▶ PROBLEM TO WORK ON: Check the records below line by line, and report how many lines include the string "used". No other words are needed.

------ RECORDS SUPPLIED ------

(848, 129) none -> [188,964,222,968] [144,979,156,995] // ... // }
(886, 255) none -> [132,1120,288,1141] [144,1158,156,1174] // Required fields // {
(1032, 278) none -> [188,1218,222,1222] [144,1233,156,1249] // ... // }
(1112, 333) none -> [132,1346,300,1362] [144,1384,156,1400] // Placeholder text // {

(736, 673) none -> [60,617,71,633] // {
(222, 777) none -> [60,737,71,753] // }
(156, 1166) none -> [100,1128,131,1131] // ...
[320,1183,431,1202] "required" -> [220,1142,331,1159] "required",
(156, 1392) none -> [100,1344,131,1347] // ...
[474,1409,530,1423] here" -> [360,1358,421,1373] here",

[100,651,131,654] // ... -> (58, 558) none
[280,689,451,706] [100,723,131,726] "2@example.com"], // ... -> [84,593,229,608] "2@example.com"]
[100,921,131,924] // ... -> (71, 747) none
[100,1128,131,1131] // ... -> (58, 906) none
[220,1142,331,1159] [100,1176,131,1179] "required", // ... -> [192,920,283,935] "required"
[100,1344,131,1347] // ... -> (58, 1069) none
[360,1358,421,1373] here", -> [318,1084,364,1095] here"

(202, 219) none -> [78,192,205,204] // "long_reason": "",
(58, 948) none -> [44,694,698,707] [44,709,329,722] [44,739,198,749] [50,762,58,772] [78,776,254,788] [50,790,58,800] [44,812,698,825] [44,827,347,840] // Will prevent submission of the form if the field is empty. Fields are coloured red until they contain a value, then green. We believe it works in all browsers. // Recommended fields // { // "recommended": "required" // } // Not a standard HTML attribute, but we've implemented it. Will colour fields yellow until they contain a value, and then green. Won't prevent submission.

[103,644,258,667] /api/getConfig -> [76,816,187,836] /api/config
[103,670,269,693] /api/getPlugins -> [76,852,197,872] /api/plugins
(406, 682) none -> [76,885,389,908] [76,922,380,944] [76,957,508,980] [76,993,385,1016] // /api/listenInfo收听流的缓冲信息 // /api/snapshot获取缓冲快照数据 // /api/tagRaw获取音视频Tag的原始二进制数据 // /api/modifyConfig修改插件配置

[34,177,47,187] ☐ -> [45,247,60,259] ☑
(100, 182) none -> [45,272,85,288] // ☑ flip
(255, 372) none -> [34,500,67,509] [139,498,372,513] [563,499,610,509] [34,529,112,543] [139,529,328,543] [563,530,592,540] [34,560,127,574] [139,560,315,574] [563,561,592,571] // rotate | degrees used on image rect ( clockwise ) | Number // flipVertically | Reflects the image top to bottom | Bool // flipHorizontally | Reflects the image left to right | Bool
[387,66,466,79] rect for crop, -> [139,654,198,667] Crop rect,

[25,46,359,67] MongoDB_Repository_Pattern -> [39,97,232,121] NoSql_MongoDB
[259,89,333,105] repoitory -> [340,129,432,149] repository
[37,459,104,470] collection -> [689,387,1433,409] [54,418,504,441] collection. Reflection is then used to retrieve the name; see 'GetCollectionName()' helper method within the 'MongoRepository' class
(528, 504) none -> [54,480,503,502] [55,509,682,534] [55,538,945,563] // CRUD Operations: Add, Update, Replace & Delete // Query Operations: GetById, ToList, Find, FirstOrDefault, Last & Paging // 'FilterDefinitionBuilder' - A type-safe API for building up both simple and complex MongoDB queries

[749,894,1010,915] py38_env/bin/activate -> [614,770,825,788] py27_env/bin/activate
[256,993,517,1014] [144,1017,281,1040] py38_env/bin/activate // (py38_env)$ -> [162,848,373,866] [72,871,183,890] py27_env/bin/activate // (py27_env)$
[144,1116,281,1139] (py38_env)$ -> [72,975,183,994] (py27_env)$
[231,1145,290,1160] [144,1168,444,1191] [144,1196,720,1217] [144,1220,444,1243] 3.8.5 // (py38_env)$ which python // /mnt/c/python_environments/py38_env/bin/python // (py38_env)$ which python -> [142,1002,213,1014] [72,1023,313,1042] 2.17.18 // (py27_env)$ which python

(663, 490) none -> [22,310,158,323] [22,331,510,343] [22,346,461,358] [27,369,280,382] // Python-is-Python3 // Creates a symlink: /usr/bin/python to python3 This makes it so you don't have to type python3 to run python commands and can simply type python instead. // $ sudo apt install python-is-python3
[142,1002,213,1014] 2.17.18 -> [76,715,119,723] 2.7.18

------

▶ THE COMPLETED TASK: 2